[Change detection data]
# # # # #

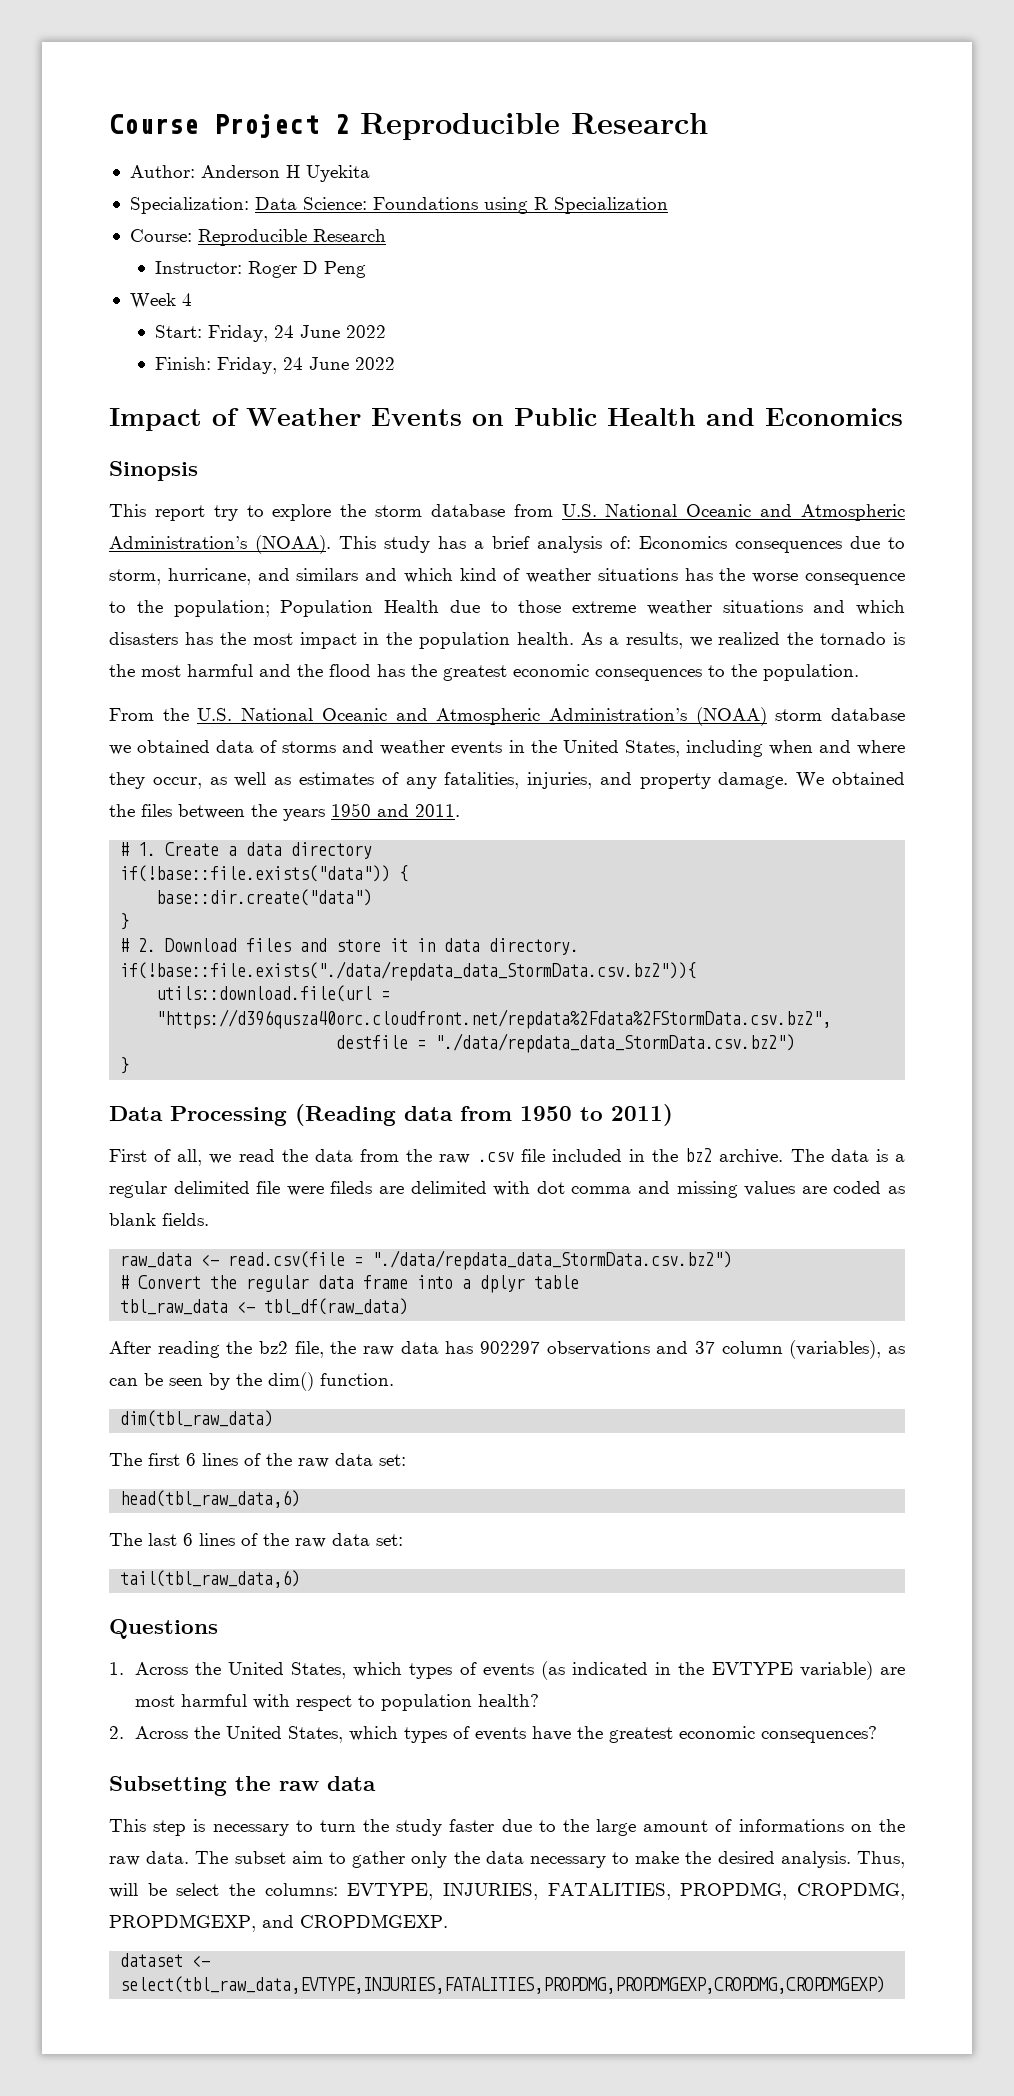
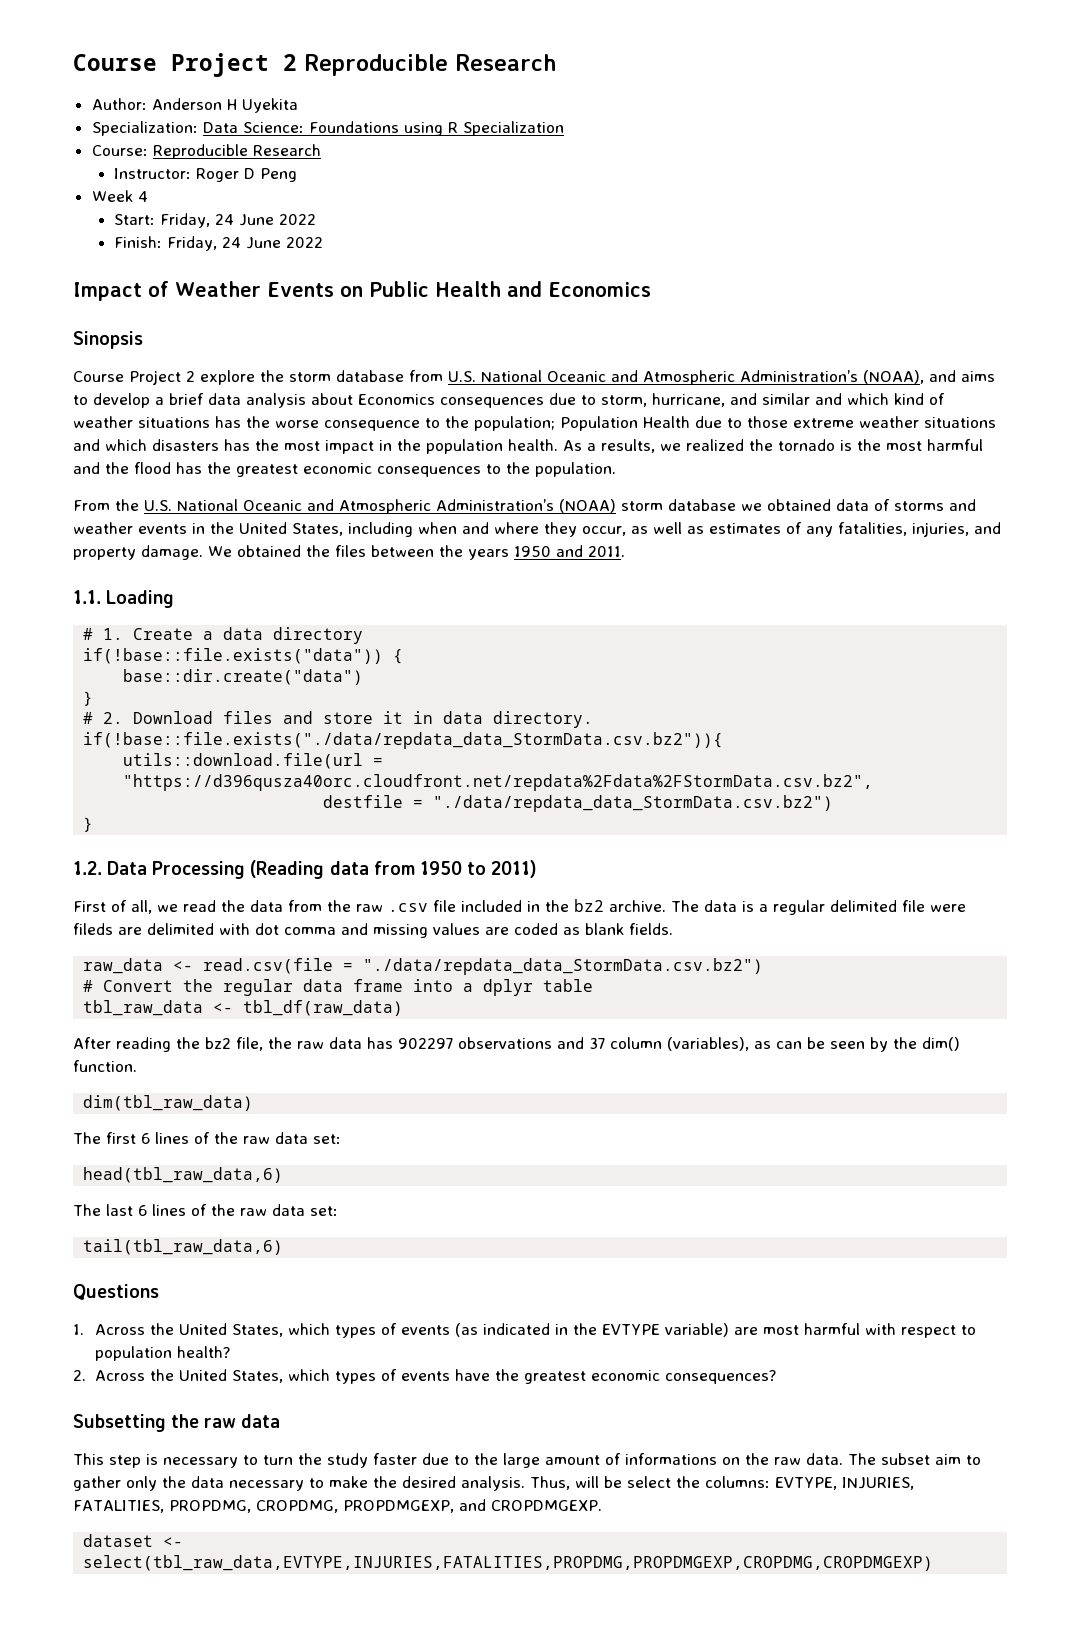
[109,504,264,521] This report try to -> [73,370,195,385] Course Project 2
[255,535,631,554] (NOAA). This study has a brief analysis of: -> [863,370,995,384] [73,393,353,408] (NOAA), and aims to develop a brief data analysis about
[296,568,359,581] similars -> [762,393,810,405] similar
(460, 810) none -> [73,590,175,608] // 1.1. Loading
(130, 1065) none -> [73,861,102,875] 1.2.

# # # # #

WHAT THE TASK ASKS>
For the word "none", show every line of the entries that holds it.

SOLUTION TO THIS EXERCISE>
(460, 810) none -> [73,590,175,608] // 1.1. Loading
(130, 1065) none -> [73,861,102,875] 1.2.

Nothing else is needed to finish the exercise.